▶ [Work instructions] Write the listing out again word for word, skipping each picture.

[Recorded data]

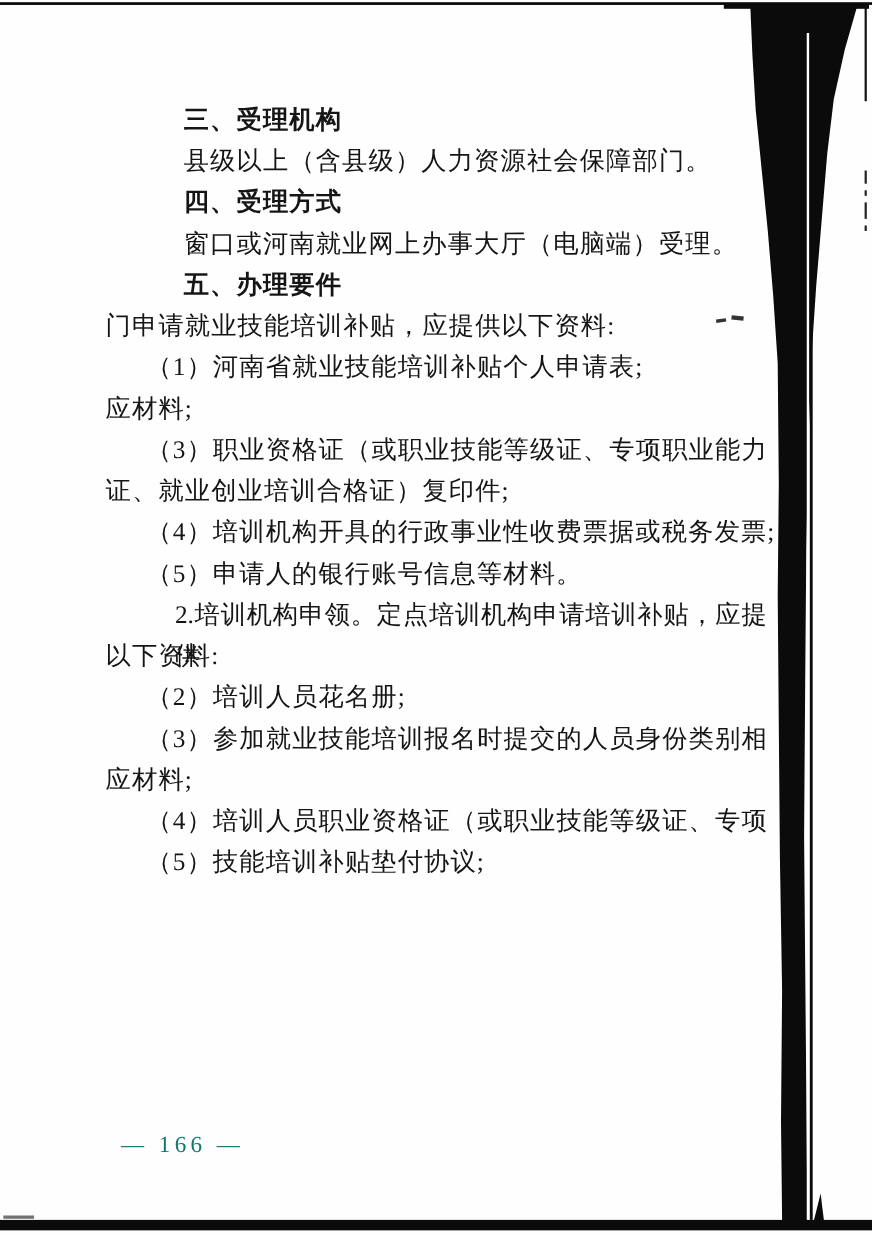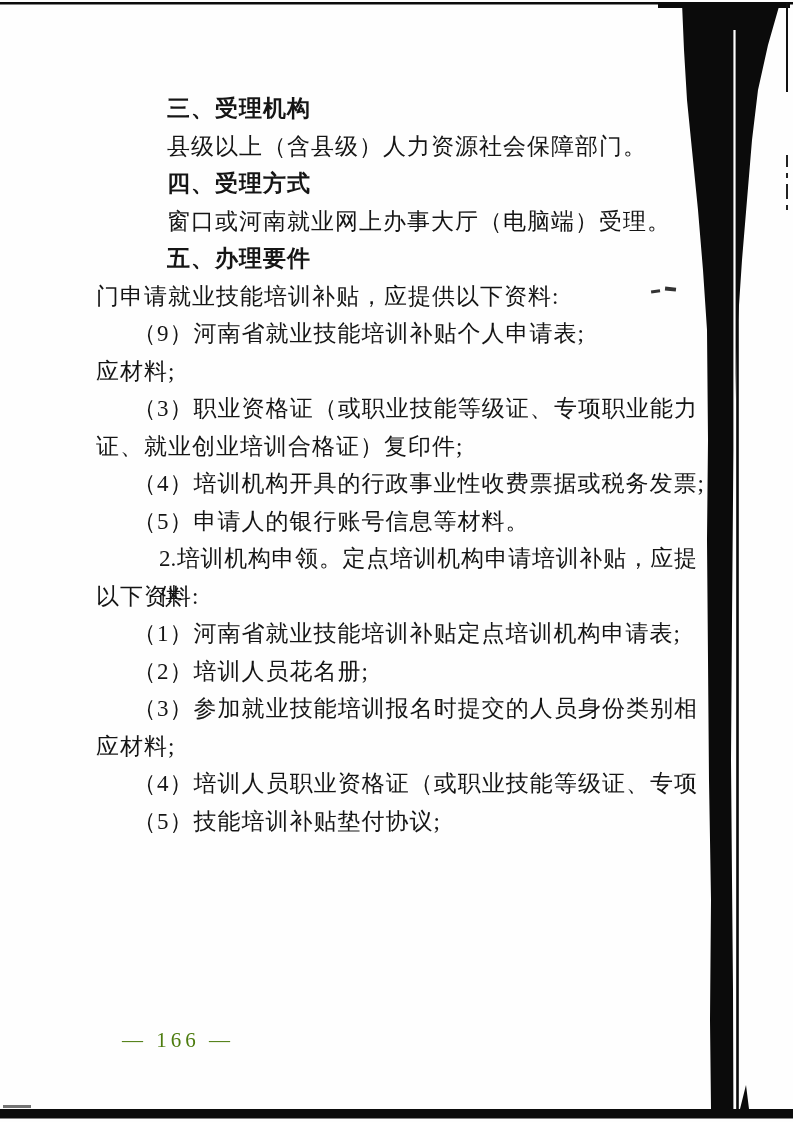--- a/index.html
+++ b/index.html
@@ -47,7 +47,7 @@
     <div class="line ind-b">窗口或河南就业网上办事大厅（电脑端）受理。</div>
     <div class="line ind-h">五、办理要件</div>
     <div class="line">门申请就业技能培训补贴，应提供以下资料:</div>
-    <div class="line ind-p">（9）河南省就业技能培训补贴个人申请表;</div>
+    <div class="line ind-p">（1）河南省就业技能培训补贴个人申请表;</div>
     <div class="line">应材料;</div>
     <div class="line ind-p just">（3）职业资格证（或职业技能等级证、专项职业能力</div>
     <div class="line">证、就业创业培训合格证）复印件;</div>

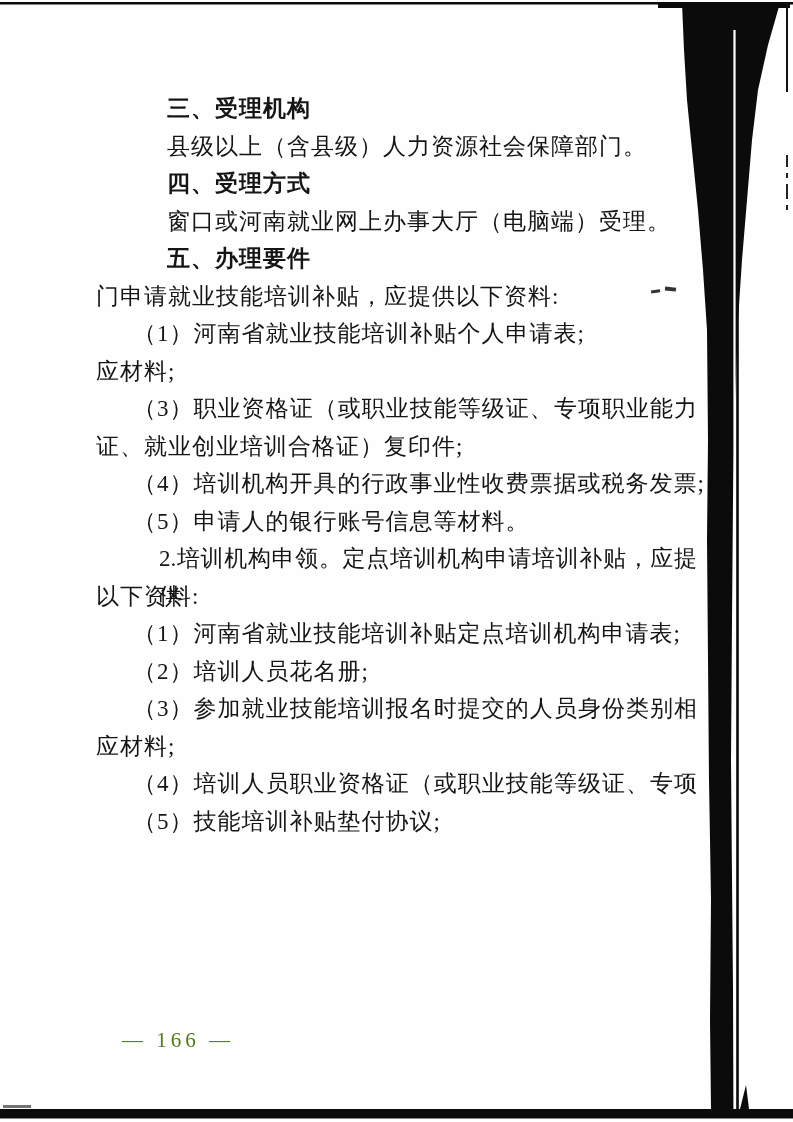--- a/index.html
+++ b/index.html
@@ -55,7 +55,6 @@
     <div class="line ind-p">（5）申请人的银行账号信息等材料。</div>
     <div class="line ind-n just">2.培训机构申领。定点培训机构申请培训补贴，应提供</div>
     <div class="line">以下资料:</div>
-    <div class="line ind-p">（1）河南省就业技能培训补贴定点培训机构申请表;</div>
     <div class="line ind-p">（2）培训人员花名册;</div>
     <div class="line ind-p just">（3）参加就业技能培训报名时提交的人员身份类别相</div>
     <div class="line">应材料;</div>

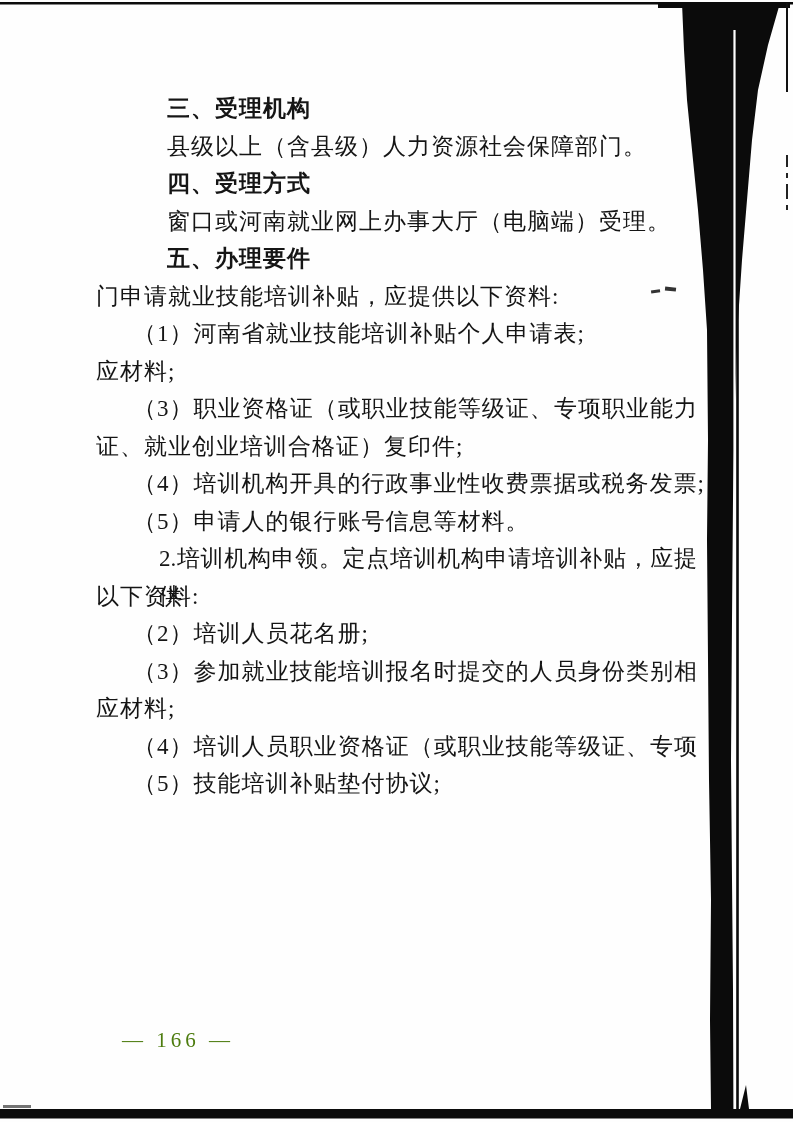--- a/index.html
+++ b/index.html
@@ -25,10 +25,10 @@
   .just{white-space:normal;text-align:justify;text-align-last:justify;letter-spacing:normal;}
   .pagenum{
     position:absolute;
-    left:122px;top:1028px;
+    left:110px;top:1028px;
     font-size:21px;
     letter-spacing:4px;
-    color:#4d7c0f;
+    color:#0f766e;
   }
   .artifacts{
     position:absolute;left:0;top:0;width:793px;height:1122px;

[/Recorded data]

▶ [Written answer]
--- a/index.html
+++ b/index.html
@@ -47,7 +47,7 @@
     <div class="line ind-b">窗口或河南就业网上办事大厅（电脑端）受理。</div>
     <div class="line ind-h">五、办理要件</div>
     <div class="line">门申请就业技能培训补贴，应提供以下资料:</div>
-    <div class="line ind-p">（9）河南省就业技能培训补贴个人申请表;</div>
+    <div class="line ind-p">（1）河南省就业技能培训补贴个人申请表;</div>
     <div class="line">应材料;</div>
     <div class="line ind-p just">（3）职业资格证（或职业技能等级证、专项职业能力</div>
     <div class="line">证、就业创业培训合格证）复印件;</div>

--- a/index.html
+++ b/index.html
@@ -55,7 +55,6 @@
     <div class="line ind-p">（5）申请人的银行账号信息等材料。</div>
     <div class="line ind-n just">2.培训机构申领。定点培训机构申请培训补贴，应提供</div>
     <div class="line">以下资料:</div>
-    <div class="line ind-p">（1）河南省就业技能培训补贴定点培训机构申请表;</div>
     <div class="line ind-p">（2）培训人员花名册;</div>
     <div class="line ind-p just">（3）参加就业技能培训报名时提交的人员身份类别相</div>
     <div class="line">应材料;</div>

--- a/index.html
+++ b/index.html
@@ -25,10 +25,10 @@
   .just{white-space:normal;text-align:justify;text-align-last:justify;letter-spacing:normal;}
   .pagenum{
     position:absolute;
-    left:122px;top:1028px;
+    left:110px;top:1028px;
     font-size:21px;
     letter-spacing:4px;
-    color:#4d7c0f;
+    color:#0f766e;
   }
   .artifacts{
     position:absolute;left:0;top:0;width:793px;height:1122px;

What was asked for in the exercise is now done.